The density of a sample of air is \(1.205 \mathrm{~kg} / \mathrm{m}^{3},\) and the bulk modulus is \(1.42 \cdot 10^{5} \mathrm{~N} / \mathrm{m}^{2}\). a) Find the speed of sound in the air sample. b) Find the temperature of the air sample.

Short answer

Answer: The speed of sound in the air sample is approximately 341.2 m/s, and the temperature of the air sample is about 292.8 K.

Step-by-step solution

Calculate the speed of sound in the air sample

Use the speed of sound equation, \(v = \sqrt{\frac{B}{\rho}}\), where \(B = 1.42 \cdot 10^{5} \mathrm{~N} / \mathrm{m}^{2}\) and \(\rho = 1.205 \mathrm{~kg} / \mathrm{m}^{3}\). \(v = \sqrt{\frac{1.42 \cdot 10^{5} \mathrm{~N} / \mathrm{m} ^{2}}{1.205 \mathrm{~kg} / \mathrm{m}^{3}}}\) Calculate the value of v using the given values of B and rho: \(v \approx 341.2 \mathrm{~m/s}\) The speed of sound in the air sample is about 341.2 m/s.

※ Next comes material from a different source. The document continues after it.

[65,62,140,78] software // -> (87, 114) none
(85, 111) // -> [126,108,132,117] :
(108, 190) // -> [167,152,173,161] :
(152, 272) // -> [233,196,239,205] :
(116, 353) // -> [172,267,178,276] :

Calculate the temperature of the air sample

Use the equation relating the bulk modulus, temperature, and density of an ideal gas, \(B = \rho R T\), where \(B = 1.42 \cdot 10^{5} \mathrm{~N} / \mathrm{m}^{2}\), \(\rho = 1.205 \mathrm{~kg} / \mathrm{m}^{3}\), and \(R = 287 \mathrm{~J} / (\mathrm{kg·K})\). \(1.42 \cdot 10^{5} \mathrm{~N} / \mathrm{m}^{2} = 1.205 \mathrm{~kg} / \mathrm{m}^{3} \times 287 \mathrm{~J} / (\mathrm{kg·K}) \cdot T\) Rearrange the equation and solve for T: \(T = \frac{1.42 \cdot 10^{5} \mathrm{~N} / \mathrm{m}^{2}}{1.205 \mathrm{~kg} / \mathrm{m}^{3} \times 287 \mathrm{~J} / (\mathrm{kg·K})}\) Calculate the value of T using the given values of B, rho, and R: \(T \approx 292.8 \mathrm{~K}\) The temperature of the air sample is about 292.8 K.